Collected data
....................

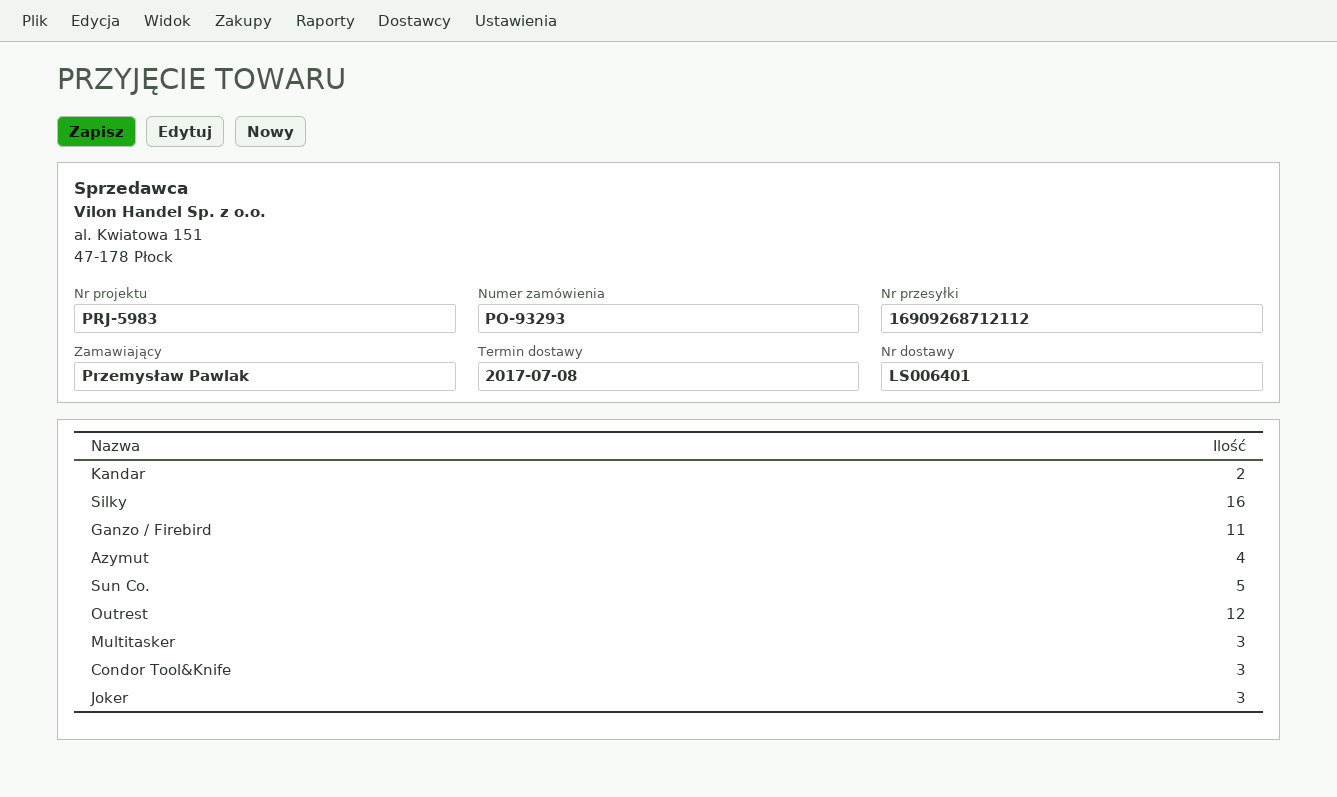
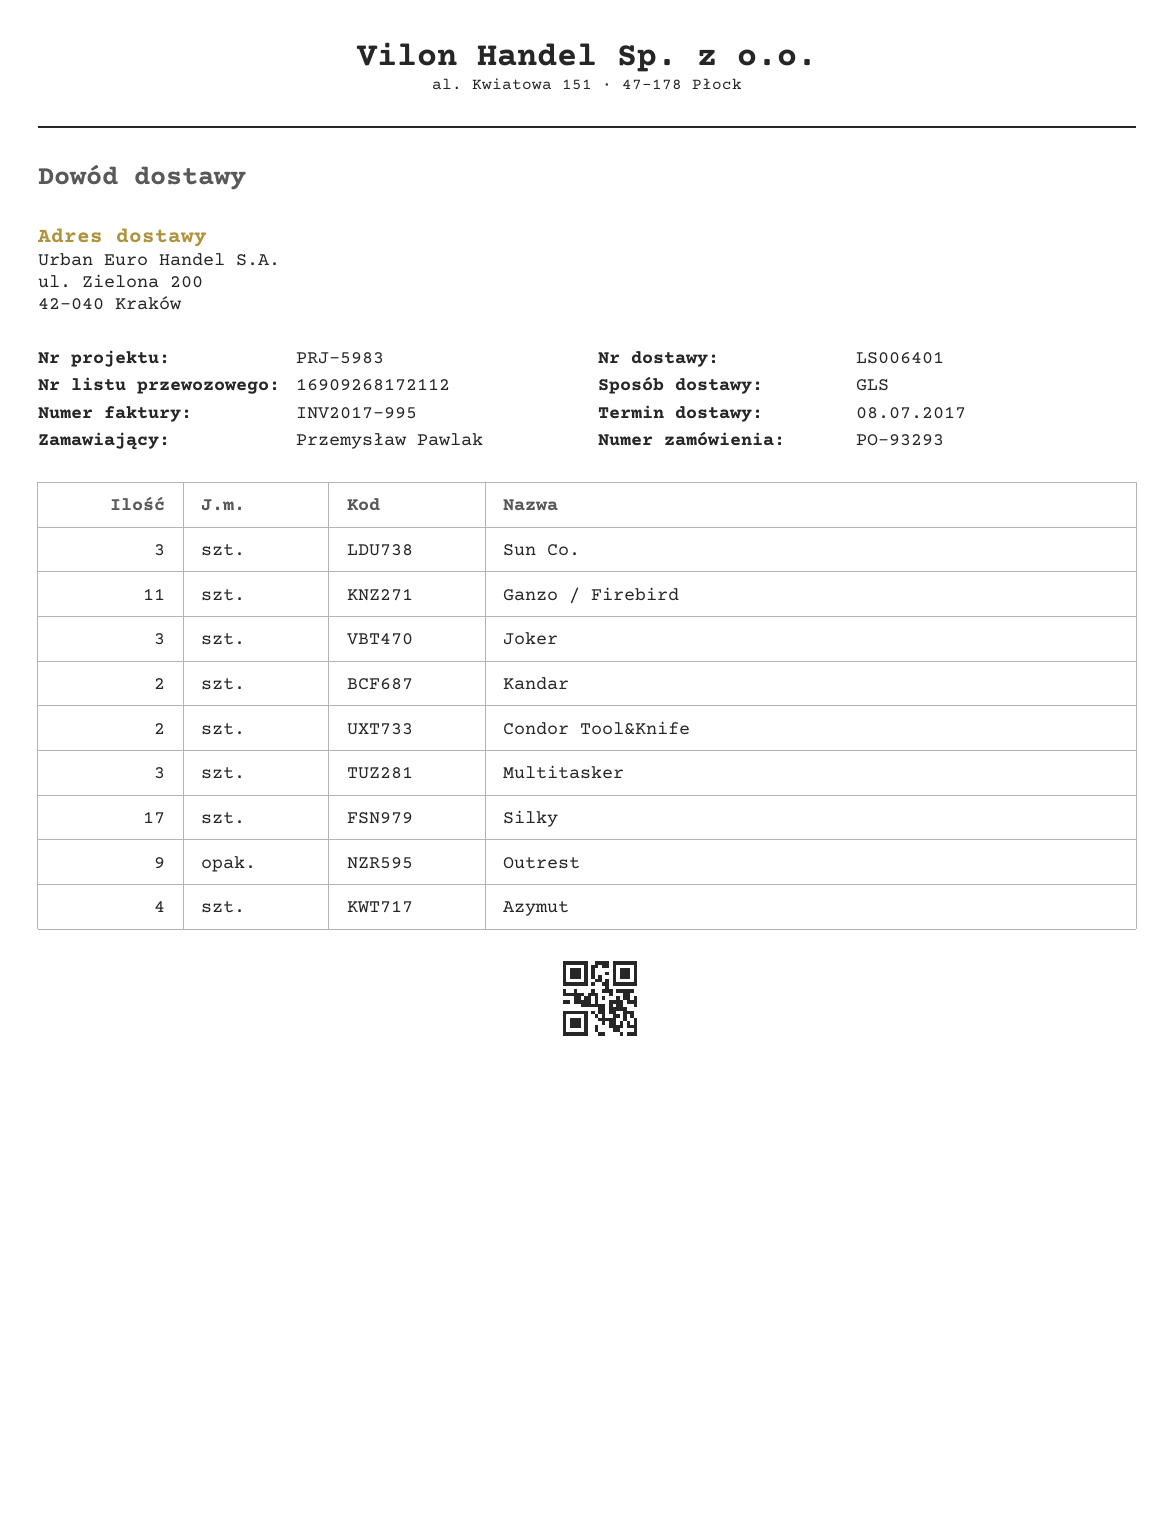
tracking number: 16909268712112 -> 16909268172112
Silky: 16 -> 17
Sun Co.: 5 -> 3
Outrest: 12 -> 9
Condor Tool&Knife: 3 -> 2

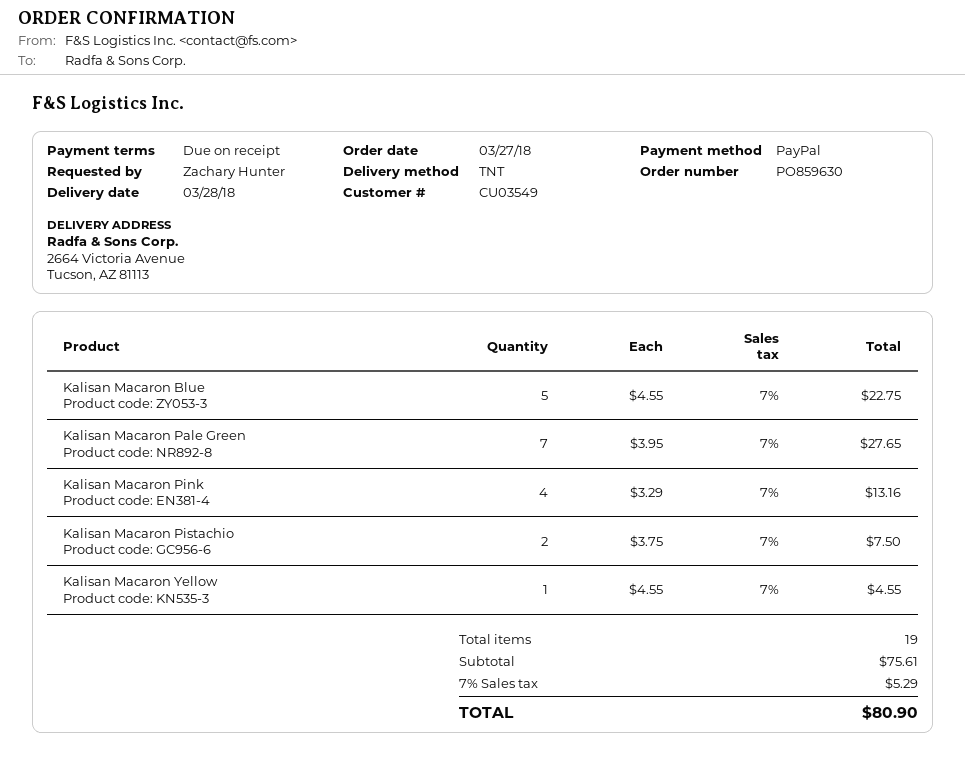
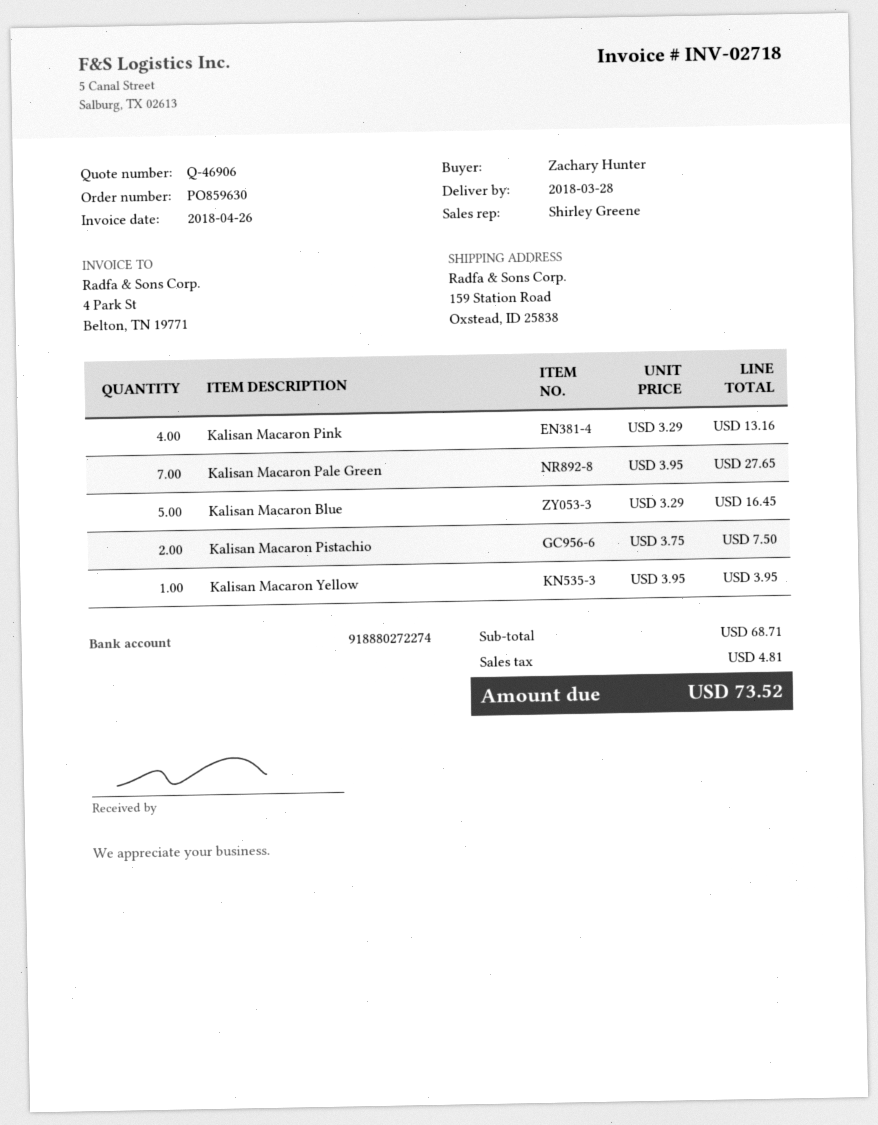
ship to: 2664 Victoria Avenue, Tucson, AZ 81113 -> 159 Station Road, Oxstead, ID 25838
Kalisan Macaron Blue: 5 x 4.55 = 22.75 -> 5 x 3.29 = 16.45
Kalisan Macaron Yellow: 1 x 4.55 = 4.55 -> 1 x 3.95 = 3.95
subtotal: 75.61 -> 68.71
tax: 5.29 -> 4.81
total: 80.90 -> 73.52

....................

## [Work to complete]
A single figure is required: the number of lines in the entries that hold the string "Macaron".

## [Answer to the exercise]
2